One goes into the courtyard via a curved lane from the front street, protecting privacy.

Al Suhaymi House

Description of Bayt Al Suhaymi in Cairo

In place of the entrances of the Alhambra, there is a portico called Tathbash at the bottom of the courtyard and a north-facing balcony called the Seat on the second floor, both of which account for half of the Patriarch’s outdoor spaces for receiving or carrying visitors. Himself comfortable in the shade.

It is also clear from the features that the whole house consists of public spaces open to men (Salamlik) and closed private areas for family members (Harmlik).

The main spaces in the harem (harem in Turkish) are halls referred to as “halls,” which have a high ceiling and an aquatic center often furnished with a water basin.

The fountain acts as an air cooler, and its sound is background music.
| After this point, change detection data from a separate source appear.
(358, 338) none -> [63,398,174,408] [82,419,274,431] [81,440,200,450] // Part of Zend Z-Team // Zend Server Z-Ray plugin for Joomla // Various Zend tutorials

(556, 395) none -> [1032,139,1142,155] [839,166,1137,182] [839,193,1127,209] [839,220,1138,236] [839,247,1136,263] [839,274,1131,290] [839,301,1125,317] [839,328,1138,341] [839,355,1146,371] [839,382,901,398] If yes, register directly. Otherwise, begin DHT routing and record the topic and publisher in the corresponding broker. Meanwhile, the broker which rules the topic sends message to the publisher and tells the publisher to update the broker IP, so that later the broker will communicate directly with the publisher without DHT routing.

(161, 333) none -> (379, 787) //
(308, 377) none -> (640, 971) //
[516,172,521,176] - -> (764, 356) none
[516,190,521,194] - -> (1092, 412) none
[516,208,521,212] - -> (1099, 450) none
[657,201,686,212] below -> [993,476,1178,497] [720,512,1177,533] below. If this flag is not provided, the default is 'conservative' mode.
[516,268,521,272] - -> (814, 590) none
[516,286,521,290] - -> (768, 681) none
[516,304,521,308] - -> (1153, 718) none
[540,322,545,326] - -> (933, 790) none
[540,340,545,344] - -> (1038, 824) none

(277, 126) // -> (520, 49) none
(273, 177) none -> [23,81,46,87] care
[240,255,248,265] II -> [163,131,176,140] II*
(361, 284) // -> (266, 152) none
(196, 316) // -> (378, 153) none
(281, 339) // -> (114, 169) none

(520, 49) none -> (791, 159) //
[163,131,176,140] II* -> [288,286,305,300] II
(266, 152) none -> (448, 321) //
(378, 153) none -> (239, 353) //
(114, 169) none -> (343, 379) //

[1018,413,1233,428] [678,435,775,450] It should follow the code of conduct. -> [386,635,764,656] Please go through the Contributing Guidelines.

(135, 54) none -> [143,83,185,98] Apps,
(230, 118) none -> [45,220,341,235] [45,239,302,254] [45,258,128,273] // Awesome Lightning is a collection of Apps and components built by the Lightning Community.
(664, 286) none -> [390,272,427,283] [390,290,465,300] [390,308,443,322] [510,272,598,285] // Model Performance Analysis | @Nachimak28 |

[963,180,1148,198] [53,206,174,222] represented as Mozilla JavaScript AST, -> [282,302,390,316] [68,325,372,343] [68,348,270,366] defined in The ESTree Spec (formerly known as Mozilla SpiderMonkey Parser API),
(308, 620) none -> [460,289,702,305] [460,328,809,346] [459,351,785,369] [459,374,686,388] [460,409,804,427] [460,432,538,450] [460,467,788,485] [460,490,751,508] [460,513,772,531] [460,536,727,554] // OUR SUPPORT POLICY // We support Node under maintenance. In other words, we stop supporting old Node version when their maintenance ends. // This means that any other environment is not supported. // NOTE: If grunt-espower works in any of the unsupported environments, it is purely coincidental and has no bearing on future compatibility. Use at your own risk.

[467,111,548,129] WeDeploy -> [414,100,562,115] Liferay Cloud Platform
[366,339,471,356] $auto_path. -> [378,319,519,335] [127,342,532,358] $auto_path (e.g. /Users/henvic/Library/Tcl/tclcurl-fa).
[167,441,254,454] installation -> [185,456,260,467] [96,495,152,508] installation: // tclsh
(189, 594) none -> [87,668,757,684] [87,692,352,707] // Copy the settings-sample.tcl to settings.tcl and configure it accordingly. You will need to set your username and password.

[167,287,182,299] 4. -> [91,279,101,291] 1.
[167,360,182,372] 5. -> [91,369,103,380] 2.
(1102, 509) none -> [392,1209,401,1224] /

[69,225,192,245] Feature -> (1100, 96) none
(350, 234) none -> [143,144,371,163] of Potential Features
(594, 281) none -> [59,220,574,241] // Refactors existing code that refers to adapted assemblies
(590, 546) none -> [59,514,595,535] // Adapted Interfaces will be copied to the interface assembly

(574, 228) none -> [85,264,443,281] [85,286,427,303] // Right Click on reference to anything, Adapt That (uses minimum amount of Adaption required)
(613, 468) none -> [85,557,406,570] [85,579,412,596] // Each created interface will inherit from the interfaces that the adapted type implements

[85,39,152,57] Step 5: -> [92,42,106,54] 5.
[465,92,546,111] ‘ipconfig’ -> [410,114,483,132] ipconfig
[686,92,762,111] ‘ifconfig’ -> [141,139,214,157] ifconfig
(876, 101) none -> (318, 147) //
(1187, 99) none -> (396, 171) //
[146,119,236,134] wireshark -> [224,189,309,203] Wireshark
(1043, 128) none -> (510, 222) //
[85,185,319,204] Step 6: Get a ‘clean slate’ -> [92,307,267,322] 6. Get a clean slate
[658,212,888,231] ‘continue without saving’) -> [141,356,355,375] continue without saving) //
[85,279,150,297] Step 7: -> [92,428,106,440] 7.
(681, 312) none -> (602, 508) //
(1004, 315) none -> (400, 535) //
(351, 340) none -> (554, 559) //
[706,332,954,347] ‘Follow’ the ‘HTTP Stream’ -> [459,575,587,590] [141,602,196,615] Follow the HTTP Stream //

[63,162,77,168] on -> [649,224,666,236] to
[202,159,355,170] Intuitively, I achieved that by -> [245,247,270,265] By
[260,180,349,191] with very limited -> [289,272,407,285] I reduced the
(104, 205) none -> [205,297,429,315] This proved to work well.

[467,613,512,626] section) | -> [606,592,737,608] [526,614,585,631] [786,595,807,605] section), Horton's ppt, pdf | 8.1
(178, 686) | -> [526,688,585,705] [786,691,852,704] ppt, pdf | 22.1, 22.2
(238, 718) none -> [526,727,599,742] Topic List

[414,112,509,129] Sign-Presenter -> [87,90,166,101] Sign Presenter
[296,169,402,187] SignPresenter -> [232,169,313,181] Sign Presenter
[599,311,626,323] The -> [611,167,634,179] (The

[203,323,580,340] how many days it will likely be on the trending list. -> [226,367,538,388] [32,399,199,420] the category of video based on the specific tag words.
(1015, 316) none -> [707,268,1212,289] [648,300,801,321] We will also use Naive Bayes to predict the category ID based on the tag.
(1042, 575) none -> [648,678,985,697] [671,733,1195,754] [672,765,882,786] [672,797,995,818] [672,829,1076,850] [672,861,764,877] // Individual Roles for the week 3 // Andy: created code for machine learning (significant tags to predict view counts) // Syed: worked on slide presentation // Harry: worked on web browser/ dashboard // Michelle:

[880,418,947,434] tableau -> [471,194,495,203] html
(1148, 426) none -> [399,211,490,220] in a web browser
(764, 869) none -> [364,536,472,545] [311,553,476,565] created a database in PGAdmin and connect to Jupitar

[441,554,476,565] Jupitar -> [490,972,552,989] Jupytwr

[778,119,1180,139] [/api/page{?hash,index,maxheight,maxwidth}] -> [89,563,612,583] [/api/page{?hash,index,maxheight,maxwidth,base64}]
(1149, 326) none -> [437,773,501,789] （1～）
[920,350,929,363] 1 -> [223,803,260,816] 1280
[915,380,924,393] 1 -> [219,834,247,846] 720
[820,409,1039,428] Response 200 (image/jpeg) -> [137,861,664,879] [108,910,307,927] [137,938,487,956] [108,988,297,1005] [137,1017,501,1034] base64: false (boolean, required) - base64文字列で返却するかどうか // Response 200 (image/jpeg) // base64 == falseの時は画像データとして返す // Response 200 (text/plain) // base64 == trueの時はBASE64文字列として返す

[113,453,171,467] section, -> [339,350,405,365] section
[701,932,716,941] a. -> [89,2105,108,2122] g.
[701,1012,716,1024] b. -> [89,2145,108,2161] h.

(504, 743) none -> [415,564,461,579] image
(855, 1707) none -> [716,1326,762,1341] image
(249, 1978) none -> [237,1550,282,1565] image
In winter, the stove is leveled with charcoal instead.

What attracts our attention most is the delicate wooden Mashrabiya placed on all the windows.

This is equipment to block out the intense sunlight and wind-blown dust and let the cool breeze through during the hot Cairo summer, and it is also a veil through which women can look at the courtyard and street scenes without being seen from outside.

There are many halls on each floor in the spacious Suhaimi House, but the function of each floor and the other rooms are not fixed.

To live adequately in a harsh climate, residents move from room to room according to the season of the year or the time zone of the day.

The room, whose function is exceptionally determined, is the curious bath (steam bath) on the second floor.

You get fantastic lights through small stained glass studded on the ceiling dome spread like a constellation.

Al Suhaymi House interior

Islamic architecture in Cairo

The city of Cairo is unparalleled in possessing such a massive historical legacy of architecture in the vast Islamic world.

Since the first city established in Fustat (now Old Cairo) in 642, Cairo has been thriving for over 1,300 years as the primary city to rule Egypt and its surroundings, concentrating great wealth on it and constructing all kinds of religious and secular buildings.

Strangely, it is Cairo alone, and no other cities in Egypt have historical Islamic monuments worth visiting.

In addition, many edifices built in Cairo very intensively, so it became very difficult to obtain traditional spacious land for the construction of new buildings, even for royal facilities, except for the foot of the Mokattam Hills.

As each site was overcrowded and irregularly shaped or highly distorted, such as in today’s crowded city of Tokyo, which buried in the urban fabric, one cannot see the building’s exterior except for its limited facade facing the front street.

Another reason for this, although not limited to Egypt, was that the houses were of the courtyard type.

Bayt Al Suhaymi

Since antiquity, before the advent of Islam, in the desert climate of the Middle East, people exclusively kept the home style and introverted lifestyle to protect themselves from the brutal forces of nature on humans, closing the perimeter of the earth with thick walls.

They had no windows except for entrance doors on the outer walls, where the light and air gain entirely through the courtyards.

As this traditional method has succeeded in private homes and all kinds of buildings needed by Muslims, every building has come to take an introverted plan centered around a courtyard; Mosques, schools, palaces, etc.

This is why we experience a very dreary feeling when walking through a residential neighborhood, where we find only long, inconspicuous walls continuing on either side of the narrow winding streets.

However, as soon as we enter the house through the entrance gate, we can find another area surrounding the courtyard, devised with different ideas to make it as comfortable as possible.